Hashing is a fundamental technique in programming that converts data into a fixed-size string of characters. Unlike encryption, hashing is a one-way process: you can't reverse it to get the original data back.
This makes hashing perfect for storing passwords, verifying file integrity, and creating unique identifiers. In this tutorial, you'll learn how to use Python's built-in hashlib module to implement secure hashing in your applications.
By the end of this tutorial, you'll understand:
How to create basic hashes with different algorithms
Why simple hashing isn't enough for passwords
How to add salt to prevent rainbow table attacks
How to use key derivation functions for password storage
You can find the code on GitHub.
Prerequisites
To follow this tutorial, you should have:
Basic Python: Variables, data types, functions, and control structures
Understanding of strings and bytes: How to encode strings and work with byte data
No external libraries are required, as hashlib and os are both part of Python's standard library.
Table of Contents
Basic Hashing with Python’s hashlib
Let's start with the fundamentals. The hashlib module provides access to several hashing algorithms like MD5, SHA-1, SHA-256, and more.
Here's how to create a simple SHA-256 hash:
import hashlib
# Create a simple hash
message = "Hello, World!"
hash_object = hashlib.sha256(message.encode())
hex_digest = hash_object.hexdigest()
print(f"Original: {message}")
print(f"SHA-256 Hash: {hex_digest}")
Output:
Original: Hello, World!
SHA-256 Hash: dffd6021bb2bd5b0af676290809ec3a53191dd81c7f70a4b28688a362182986f
Here, we import the hashlib module, encode our string to bytes using .encode() as hashlib requires bytes, not strings.
Then we create a hash object using hashlib.sha256() and get the hexadecimal representation with .hexdigest().
The resulting hash is always 64 characters long regardless of input size. Meaning you have an output string that is 256 bits long. As each hexadecimal character requires 4 bits, the output has 256/4 = 64 hexadecimal characters. Even changing one character produces a completely different hash.
Let's verify that:
import hashlib
# Small change, big difference
message1 = "Hello, World!"
message2 = "Hello, World?" # Only changed ! to ?
hash1 = hashlib.sha256(message1.encode()).hexdigest()
hash2 = hashlib.sha256(message2.encode()).hexdigest()

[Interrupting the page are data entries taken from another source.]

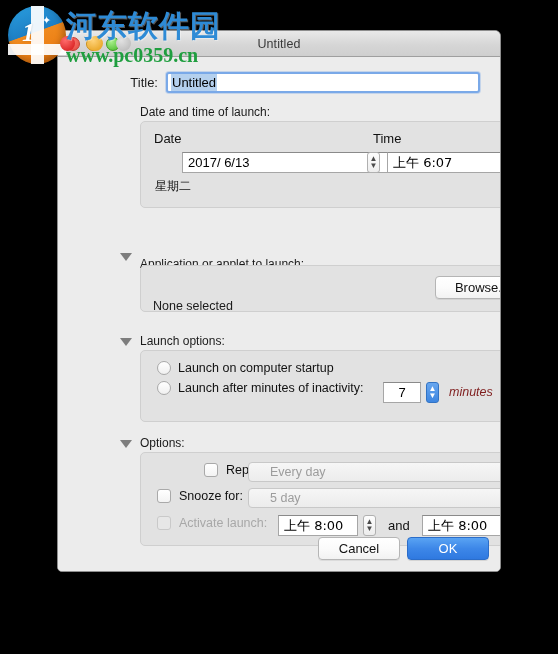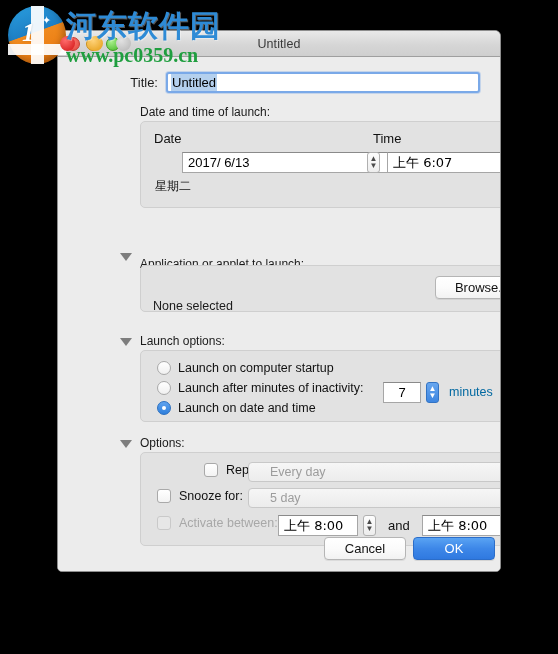--- a/index.html
+++ b/index.html
@@ -452,7 +452,7 @@
             <span class="up">▲</span>
             <span class="dn">▼</span>
           </div>
-          <div style="position:absolute; left:308px; top:34px; font-size:12.5px; color:#0369a1;">minutes</div>
+          <div style="position:absolute; left:308px; top:34px; font-size:12.5px; color:#7f1d1d;font-style:italic;">minutes</div>
 
           <div class="opt-row" style="top:48px;">
             <span class="radio on"></span>

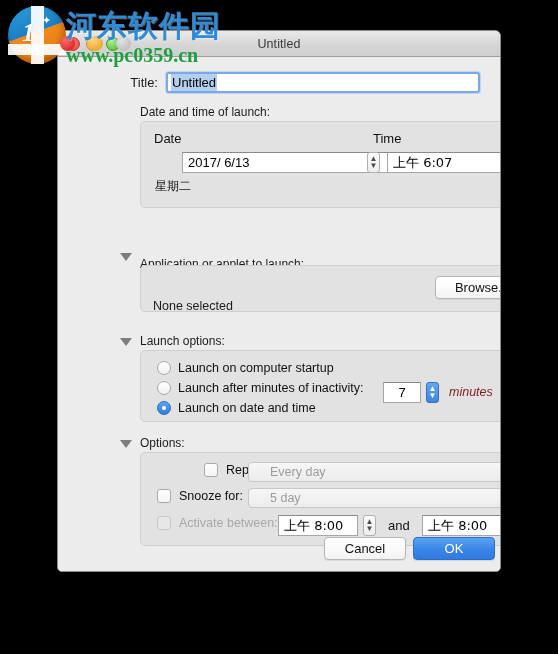--- a/index.html
+++ b/index.html
@@ -454,10 +454,6 @@
           </div>
           <div style="position:absolute; left:308px; top:34px; font-size:12.5px; color:#7f1d1d;font-style:italic;">minutes</div>
 
-          <div class="opt-row" style="top:48px;">
-            <span class="radio on"></span>
-            <span class="lbl">Launch on date and time</span>
-          </div>
         </div>
       </div>
 

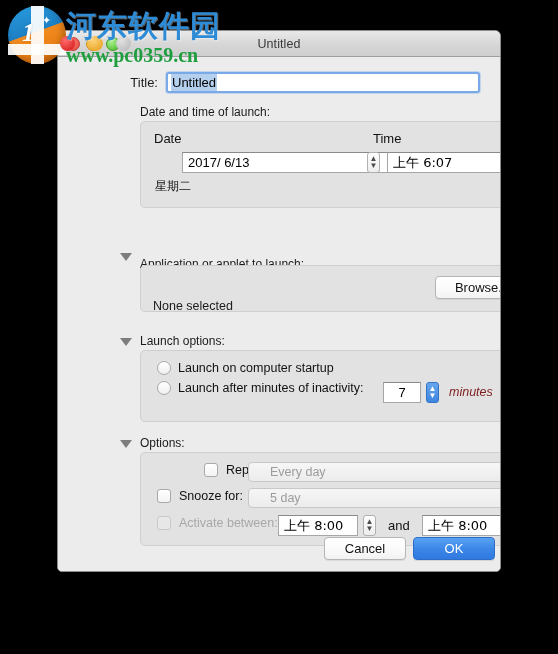--- a/index.html
+++ b/index.html
@@ -482,7 +482,7 @@
 
           <div style="position:absolute; left:16px; top:63px; display:flex; align-items:center; gap:8px;">
             <span class="chk dis"></span>
-            <span class="row-lbl dis">Activate between:</span>
+            <span class="row-lbl dis">Activate launch:</span>
           </div>
           <div class="tfield cjk" style="left:137px; top:62px; width:80px;">上午  8:00</div>
           <div class="stepper" style="left:222px; top:62px;">

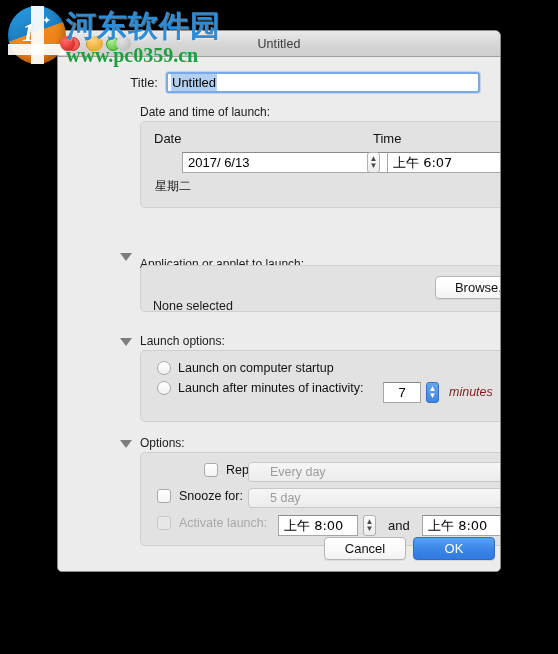--- a/index.html
+++ b/index.html
@@ -360,7 +360,7 @@
   }
 
   
-  #footer { position: absolute; left: 6px; bottom: 10px; width: 100%; height: 25px; }
+  #footer { position: absolute; left: 0; bottom: 10px; width: 100%; height: 25px; }
   #cancel-btn {
     position: absolute;
     right: 100px; top: 0;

print(f"Message 1: {message1}")
print(f"Hash 1: {hash1}")
print(f"\nMessage 2: {message2}")
print(f"Hash 2: {hash2}")
print(f"\nAre they the same? {hash1 == hash2}")
Output:
Message 1: Hello, World!
Hash 1: dffd6021bb2bd5b0af676290809ec3a53191dd81c7f70a4b28688a362182986f
Message 2: Hello, World?
Hash 2: f16c3bb0532537acd5b2e418f2b1235b29181e35cffee7cc29d84de4a1d62e4d
Are they the same? False
This property is called the avalanche effect where a tiny change creates a completely different output.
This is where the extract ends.